CPearson.com Excel Newsletter

Welcome To The CPearson.com Excel Newsletter

Author: Chip Pearson, email: chip@cpearson.com at Pearson Software Consulting, LLC
Release Date: 8-October-2007
Website: www.cpearson.com
Document Format: XHTML 1.1
Issue: #10
This Issue URL: www.cpearson.com/Newsletter/Content/2007_10_08.htm.

You are receiving this email because you subscribed to the CPearson.com Excel Newsletter. If you are receiving this message in error or you wish to change or cancel your subscription, please go to the CPearson Newsletter Management Page or email Chip Pearson at chip@cpearson.com

Back issues of the CPearson Excel Newsletter are available in the Archives.

The Excel Data Functions

In this issue, we'll take a look at Excel's Data family of functions. These functions are used to extract information from data in a table on a worksheet. Collectively, these functions are often called the "D-Functions", a term we will use here to refer to the collection of functions. There are twelve D-Functions, as shown in the list below. They all work essentially the same way, so we will look at only the DSUM function in this article. Once you understand how DSUM works, you will be able to use any of the D-Functions. The D-Functions are:

DAVERAGE returns the Average of the data specified by the criteria range
DCOUNT returns the Count (numeric values only) of the data specified by the criteria range
DCOUNTA returns the CountA (all non-empty) of the data specified by the criteria range
DGET returns a single element of the data specified by the criteria range
DMAX returns the Maximum of the data specified by the criteria range
DMIN returns the Minimum of the data specified by the criteria range
DPRODUCT returns the Product (multiplication) of the data specified by the criteria range
DSTDEV returns the Standard Deviation of a sample on the data specified by the criteria range
DSTDEVP returns the Standard Deviation of the population of the data specified by the criteria range
DSUM returns the Sum of the data specified by the criteria range
DVAR returns the Variance of the sample of the population of the data specified by the criteria range
DVARP returns the Variance of entire population of the data specified by the criteria range

You will likely find it useful to download the example workbook that contains the data and formulas used in this article.

D-Function Syntax

All of the D-Functions share the same or very similar syntax. This syntax is:

=DFUNCTION(DataTable, ColumnIdentifer, CriteriaRange)

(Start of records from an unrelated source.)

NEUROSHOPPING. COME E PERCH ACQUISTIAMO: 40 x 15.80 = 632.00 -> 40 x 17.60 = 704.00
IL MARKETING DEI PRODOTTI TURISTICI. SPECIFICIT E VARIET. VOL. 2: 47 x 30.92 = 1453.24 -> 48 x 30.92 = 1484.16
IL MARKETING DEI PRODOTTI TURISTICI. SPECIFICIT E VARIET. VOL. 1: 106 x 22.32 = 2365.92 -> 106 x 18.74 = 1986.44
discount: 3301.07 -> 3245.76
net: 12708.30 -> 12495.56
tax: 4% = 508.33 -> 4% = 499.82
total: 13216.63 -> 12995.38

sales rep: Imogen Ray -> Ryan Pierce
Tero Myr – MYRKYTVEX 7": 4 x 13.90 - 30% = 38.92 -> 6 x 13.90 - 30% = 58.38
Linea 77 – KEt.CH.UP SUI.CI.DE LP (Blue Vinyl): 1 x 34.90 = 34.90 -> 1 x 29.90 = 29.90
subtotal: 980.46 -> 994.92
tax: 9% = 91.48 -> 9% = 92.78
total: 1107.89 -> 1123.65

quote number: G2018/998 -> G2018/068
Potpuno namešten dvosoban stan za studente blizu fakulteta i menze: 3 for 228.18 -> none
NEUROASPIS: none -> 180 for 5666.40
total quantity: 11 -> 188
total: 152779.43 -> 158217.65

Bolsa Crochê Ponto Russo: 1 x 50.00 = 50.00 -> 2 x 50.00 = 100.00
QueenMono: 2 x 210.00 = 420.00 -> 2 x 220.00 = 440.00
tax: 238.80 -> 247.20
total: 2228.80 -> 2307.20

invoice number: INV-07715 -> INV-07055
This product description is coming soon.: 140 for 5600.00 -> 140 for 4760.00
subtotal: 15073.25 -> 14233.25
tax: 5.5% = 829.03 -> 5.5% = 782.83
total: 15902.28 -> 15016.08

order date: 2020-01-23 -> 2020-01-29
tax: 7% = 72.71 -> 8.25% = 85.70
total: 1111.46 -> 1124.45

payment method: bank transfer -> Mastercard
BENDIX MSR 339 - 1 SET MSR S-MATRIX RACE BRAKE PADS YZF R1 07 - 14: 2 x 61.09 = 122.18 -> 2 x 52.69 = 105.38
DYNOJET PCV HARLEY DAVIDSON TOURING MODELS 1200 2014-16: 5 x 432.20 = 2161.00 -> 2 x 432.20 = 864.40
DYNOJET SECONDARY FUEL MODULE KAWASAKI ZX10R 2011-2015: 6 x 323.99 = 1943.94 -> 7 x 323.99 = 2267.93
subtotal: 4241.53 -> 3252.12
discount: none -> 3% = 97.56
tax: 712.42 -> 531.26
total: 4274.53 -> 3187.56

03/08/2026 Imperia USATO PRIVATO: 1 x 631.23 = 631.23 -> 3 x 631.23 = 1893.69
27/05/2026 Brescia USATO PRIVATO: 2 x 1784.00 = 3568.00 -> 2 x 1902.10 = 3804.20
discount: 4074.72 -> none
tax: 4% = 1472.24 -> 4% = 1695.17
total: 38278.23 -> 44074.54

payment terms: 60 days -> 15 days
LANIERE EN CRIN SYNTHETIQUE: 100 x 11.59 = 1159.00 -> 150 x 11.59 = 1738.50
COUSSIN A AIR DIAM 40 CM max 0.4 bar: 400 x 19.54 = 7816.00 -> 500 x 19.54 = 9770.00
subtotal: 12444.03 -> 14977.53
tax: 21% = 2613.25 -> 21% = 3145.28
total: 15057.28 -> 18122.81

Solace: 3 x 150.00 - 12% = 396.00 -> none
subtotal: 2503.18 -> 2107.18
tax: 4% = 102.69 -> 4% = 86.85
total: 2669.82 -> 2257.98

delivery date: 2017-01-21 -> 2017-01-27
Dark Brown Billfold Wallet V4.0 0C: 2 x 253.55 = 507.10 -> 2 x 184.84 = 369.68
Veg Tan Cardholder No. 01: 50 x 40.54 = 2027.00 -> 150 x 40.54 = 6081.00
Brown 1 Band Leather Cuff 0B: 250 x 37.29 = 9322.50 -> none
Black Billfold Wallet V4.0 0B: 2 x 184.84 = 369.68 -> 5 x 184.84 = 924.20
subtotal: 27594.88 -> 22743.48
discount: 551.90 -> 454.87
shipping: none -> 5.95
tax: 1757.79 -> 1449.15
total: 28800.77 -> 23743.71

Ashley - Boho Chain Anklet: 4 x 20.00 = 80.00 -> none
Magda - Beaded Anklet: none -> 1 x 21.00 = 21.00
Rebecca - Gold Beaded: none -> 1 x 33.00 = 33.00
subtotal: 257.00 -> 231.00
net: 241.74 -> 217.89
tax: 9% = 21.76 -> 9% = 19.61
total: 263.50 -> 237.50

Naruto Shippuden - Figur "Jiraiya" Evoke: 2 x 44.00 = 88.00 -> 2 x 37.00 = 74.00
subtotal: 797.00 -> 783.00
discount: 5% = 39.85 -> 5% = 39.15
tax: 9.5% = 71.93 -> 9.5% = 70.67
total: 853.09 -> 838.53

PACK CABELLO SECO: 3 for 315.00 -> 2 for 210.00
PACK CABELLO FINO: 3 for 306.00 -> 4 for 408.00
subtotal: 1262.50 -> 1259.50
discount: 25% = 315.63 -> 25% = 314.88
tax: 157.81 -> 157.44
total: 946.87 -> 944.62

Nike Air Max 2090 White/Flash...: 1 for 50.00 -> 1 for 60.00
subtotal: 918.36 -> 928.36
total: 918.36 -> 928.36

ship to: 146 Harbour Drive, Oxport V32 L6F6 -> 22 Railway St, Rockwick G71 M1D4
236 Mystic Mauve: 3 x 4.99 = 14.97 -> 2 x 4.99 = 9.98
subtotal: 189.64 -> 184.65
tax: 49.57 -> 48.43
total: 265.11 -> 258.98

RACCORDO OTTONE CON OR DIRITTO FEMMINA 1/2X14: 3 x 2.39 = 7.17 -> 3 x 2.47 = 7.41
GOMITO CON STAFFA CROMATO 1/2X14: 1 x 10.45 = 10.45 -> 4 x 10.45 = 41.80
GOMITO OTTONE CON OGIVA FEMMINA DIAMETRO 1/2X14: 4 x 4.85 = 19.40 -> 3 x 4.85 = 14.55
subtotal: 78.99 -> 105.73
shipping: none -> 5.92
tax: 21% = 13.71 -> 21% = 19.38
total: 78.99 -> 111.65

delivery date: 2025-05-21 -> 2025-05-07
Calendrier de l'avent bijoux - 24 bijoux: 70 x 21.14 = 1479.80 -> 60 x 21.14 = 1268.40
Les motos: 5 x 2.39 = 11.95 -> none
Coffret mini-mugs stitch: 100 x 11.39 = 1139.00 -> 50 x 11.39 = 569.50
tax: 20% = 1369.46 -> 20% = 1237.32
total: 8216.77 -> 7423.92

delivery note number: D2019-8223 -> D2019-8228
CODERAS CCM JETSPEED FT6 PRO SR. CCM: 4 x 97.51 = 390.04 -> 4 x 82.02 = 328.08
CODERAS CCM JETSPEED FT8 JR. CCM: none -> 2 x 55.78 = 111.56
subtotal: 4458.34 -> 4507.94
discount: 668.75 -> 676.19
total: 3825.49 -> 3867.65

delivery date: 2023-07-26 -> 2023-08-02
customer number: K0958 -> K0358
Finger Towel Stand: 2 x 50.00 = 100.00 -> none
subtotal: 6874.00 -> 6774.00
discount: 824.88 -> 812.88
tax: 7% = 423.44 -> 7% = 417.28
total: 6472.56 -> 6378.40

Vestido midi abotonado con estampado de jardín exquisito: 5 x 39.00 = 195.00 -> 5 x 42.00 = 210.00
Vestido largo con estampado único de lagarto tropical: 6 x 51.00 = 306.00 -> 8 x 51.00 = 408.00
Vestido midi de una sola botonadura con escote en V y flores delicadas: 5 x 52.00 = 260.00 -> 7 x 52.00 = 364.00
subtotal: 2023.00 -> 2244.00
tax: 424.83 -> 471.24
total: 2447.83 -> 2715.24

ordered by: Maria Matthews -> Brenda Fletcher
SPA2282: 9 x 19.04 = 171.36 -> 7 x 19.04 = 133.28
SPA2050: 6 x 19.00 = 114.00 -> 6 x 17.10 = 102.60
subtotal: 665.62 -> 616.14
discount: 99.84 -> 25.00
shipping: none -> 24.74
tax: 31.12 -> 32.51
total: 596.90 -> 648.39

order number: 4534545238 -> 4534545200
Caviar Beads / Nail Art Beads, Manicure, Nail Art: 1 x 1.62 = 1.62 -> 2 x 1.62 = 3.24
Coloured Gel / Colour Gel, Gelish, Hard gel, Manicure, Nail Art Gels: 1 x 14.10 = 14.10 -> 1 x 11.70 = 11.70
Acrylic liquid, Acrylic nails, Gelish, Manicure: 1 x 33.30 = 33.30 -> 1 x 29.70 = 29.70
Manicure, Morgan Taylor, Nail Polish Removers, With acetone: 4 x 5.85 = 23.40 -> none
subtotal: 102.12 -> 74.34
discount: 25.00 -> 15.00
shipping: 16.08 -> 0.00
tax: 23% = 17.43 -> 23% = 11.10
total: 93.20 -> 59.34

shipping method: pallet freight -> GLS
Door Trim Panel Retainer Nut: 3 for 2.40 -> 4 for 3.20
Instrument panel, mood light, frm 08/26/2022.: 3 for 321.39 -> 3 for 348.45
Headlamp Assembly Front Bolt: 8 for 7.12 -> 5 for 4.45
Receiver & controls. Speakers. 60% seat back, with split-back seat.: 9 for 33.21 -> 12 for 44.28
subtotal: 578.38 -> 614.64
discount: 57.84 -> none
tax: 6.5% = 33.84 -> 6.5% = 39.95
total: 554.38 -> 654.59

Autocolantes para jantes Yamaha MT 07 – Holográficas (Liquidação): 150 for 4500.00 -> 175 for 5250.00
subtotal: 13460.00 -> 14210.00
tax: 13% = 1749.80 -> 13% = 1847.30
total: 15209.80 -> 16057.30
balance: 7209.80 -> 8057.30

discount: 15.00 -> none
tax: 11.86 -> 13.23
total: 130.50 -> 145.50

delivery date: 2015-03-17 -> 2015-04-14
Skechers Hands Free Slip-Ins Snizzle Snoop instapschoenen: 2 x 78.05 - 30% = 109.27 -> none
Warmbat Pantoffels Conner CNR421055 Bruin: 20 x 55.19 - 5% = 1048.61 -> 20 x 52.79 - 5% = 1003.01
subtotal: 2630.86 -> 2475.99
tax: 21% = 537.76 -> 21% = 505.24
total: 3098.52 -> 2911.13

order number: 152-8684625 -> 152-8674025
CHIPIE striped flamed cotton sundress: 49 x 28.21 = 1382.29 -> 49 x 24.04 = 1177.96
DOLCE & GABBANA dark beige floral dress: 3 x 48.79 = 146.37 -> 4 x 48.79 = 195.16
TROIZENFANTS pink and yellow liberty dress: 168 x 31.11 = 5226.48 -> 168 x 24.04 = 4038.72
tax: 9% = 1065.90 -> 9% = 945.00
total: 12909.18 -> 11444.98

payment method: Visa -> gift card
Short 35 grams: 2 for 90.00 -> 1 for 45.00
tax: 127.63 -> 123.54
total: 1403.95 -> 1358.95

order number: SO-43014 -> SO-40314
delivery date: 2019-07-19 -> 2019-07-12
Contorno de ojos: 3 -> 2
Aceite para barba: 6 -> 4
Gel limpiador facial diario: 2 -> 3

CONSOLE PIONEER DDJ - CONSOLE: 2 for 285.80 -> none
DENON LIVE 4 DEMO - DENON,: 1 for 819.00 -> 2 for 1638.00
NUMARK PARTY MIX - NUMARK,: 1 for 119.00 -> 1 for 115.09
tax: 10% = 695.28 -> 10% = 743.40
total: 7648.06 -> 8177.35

where DFUNCTION is the name of the function, DataTable is the worksheet cell range containing the data whose values are to be examined, ColumnIdentifier is the title or number of the column in DataTable that contains the values to be processed or summarized, and CriteriaRange is a range that contains the selection criteria that are used to select rows from the DataTable. The data table and the criteria range are described below.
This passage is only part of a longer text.